Él forzó otra sonrisa y me dedicó una nueva y rápida mirada de reconocimiento, de pies a cabeza, justo antes de desaparecer por la puerta tras murmurar alguna palabra que no logré entender, tales eran mis nervios. Probablemente fuera una despedida. Clavé la mirada en la puerta que él había cerrado, sintiendo una cierta desazón por la marcha de Jack.
—Es el mejor, Lucy, te lo aseguro. Quedarás encantada, ya lo verás. Es muy particular, nunca lo comprometo sin que vea a la clienta, porque es un hombre muy especial, muy selectivo. Es el más solicitado y el que más veces se niega a realizar salidas con las clientas. —Me dirigió una mirada de camaradería, aunque sabía que trataba de hacerme sentir especial, pues Jack había accedido a salir conmigo. La odié un poco. Me pareció mezquina y rastrera bajo su ropa de Narciso Rodríguez y sus increíbles zapatos de Jimmy Choo.
Me pregunté si todas las mujeres lo buscarían exclusivamente para el sexo o si habría alguna que solo deseara su compañía. Como si me estuviera leyendo la mente, ella me respondió.
—Tiene una clientela fija que solo lo quiere como amigo. Es un hombre cultivado y elegante, habla de arte, literatura, política… Podrías pedirle que te acompañara a una recepción y jamás te dejaría en evidencia. Muchas mujeres buscan eso, un hombre refinado que las escuche y al que lucir ante sus amigas. No todas, por supuesto. Hay gente que pide… más. —Me sonrió.
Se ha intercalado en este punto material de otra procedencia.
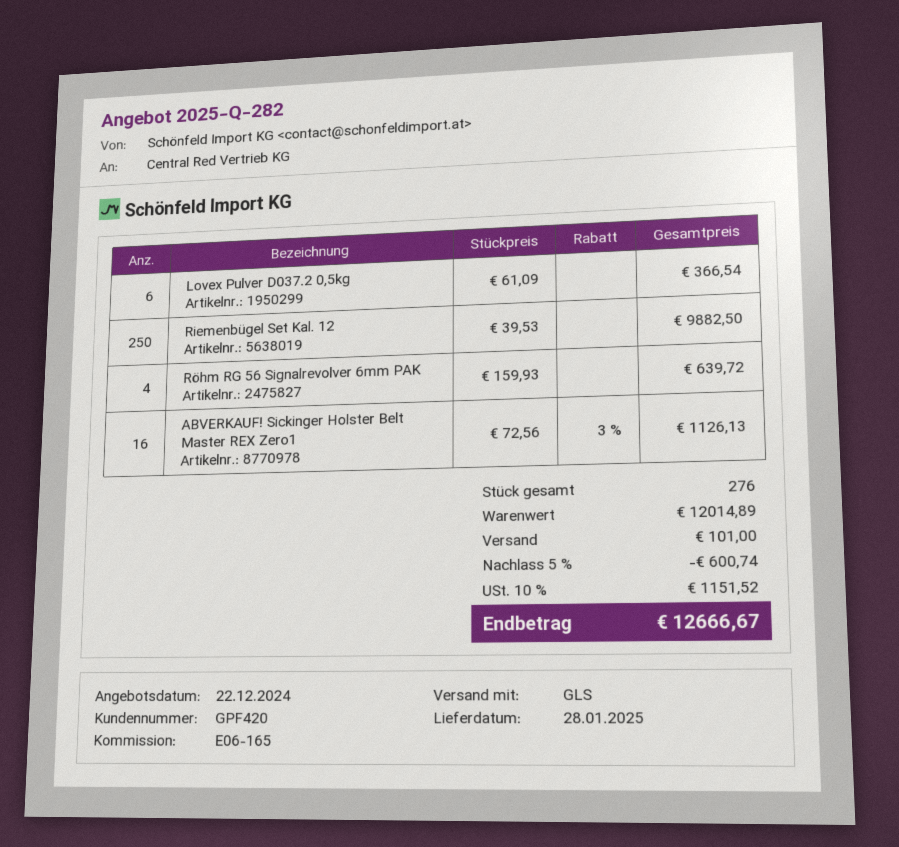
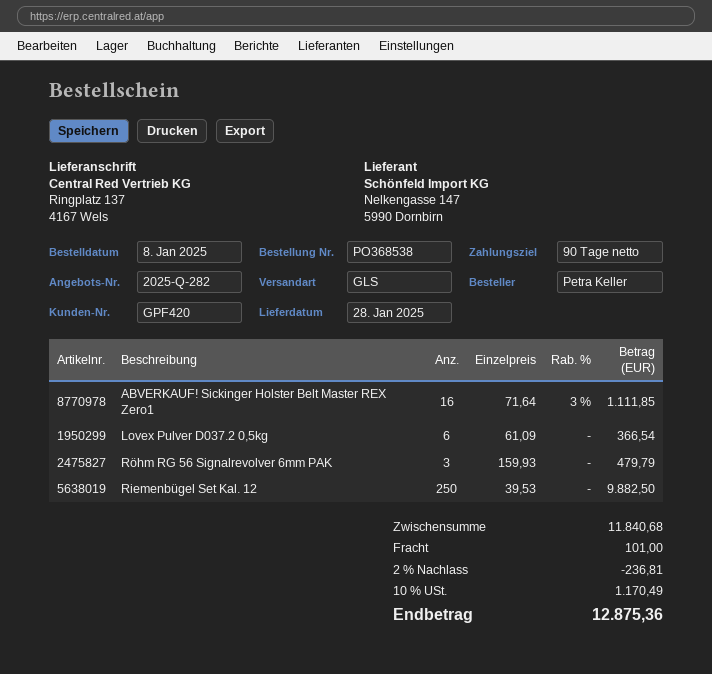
Röhm RG 56 Signalrevolver 6mm PAK: 4 x 159.93 = 639.72 -> 3 x 159.93 = 479.79
ABVERKAUF! Sickinger Holster Belt Master REX Zero1: 16 x 72.56 - 3% = 1126.13 -> 16 x 71.64 - 3% = 1111.85
subtotal: 12014.89 -> 11840.68
discount: 5% = 600.74 -> 2% = 236.81
tax: 10% = 1151.52 -> 10% = 1170.49
total: 12666.67 -> 12875.36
Comencé a sudar. Aquella mujer no me había preguntado qué deseaba de Jack, esperaba que yo misma se lo dijese a él y, solo de pensarlo, la cabeza me daba vueltas. Decirle a un perfecto desconocido «quiero que logres que me corra… Ningún hombre lo ha conseguido jamás» me parecía como saltar de cabeza a una piscina sin agua. Me pregunté si después Jack debía decirle a ella qué habíamos hecho… Me di cuenta de que la señora Waterham no había hablado de tarifas y servicios, solo me había dado un precio. Imaginé que ese precio era el mismo si le pedía que me acompañara al cine y si pretendía… otras cosas.
Me levanté un tanto nerviosa, nos dimos un beso de despedida, como si fuéramos amigas. No recuerdo muy bien qué más nos dijimos. Salí de aquel lujoso apartamento del centro de Vancouver con una enorme sensación de malestar mezclada con una inmensa excitación. El recuerdo de los ojos azul cobalto de Jack me hacía sentir inquieta. Su mirada me era tan familiar que me intrigaba. ¿Quién era y de dónde lo conocía?
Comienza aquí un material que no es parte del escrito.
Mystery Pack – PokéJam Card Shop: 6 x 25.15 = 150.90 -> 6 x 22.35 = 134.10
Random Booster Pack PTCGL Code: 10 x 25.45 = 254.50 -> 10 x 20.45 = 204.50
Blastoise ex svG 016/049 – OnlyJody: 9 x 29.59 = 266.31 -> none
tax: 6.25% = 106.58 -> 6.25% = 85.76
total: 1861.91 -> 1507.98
Repasé mentalmente sus rasgos y me di cuenta de que poco a poco mi cuerpo comenzaba a arder y de que aquello era buena señal. Quizás Jack fuese el elegido para transportarme a la gloria. Aquella expresión tan cursi hizo que me avergonzara un poco de mí misma. Me alegré de que nadie excepto yo pudiera escuchar mis pensamientos.
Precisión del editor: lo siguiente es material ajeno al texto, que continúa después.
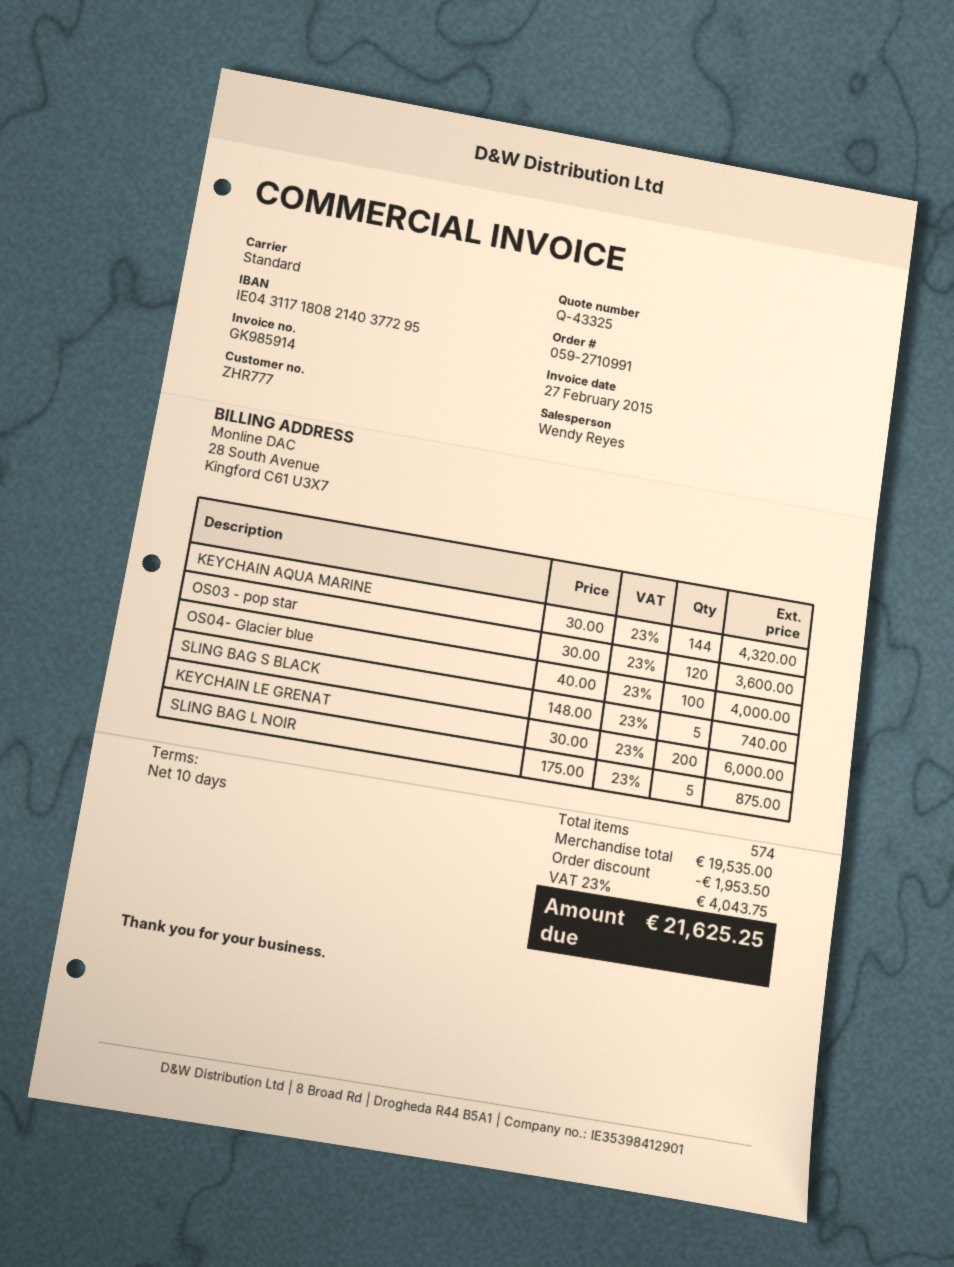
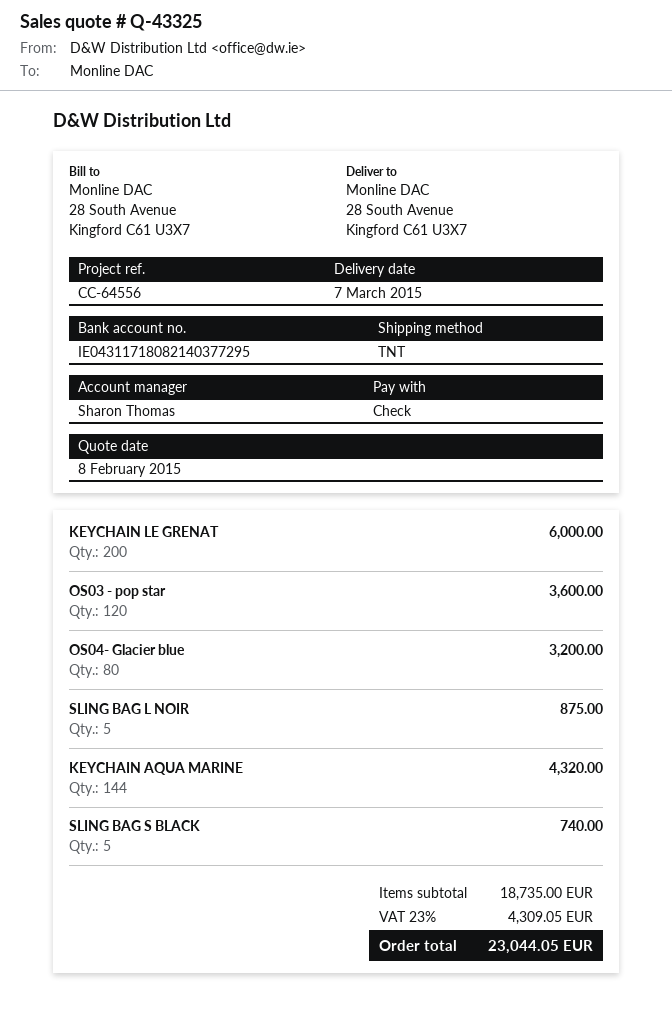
sales rep: Wendy Reyes -> Sharon Thomas
shipping method: standard -> TNT
OS04- Glacier blue: 100 for 4000.00 -> 80 for 3200.00
subtotal: 19535.00 -> 18735.00
discount: 1953.50 -> none
tax: 23% = 4043.75 -> 23% = 4309.05
total: 21625.25 -> 23044.05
En ese instante acallé la vocecilla interior que me reprochaba pagar por sexo. ¿No había sido una crítica feroz de los hombres que usaban los servicios de prostitutas? ¿No me había parecido siempre despreciable utilizar la necesidad económica de alguien para pagarle por algo tan íntimo como el sexo? Ahogué todo eso, me impedí pensar en ello… Y acabaría pasándome factura, por supuesto.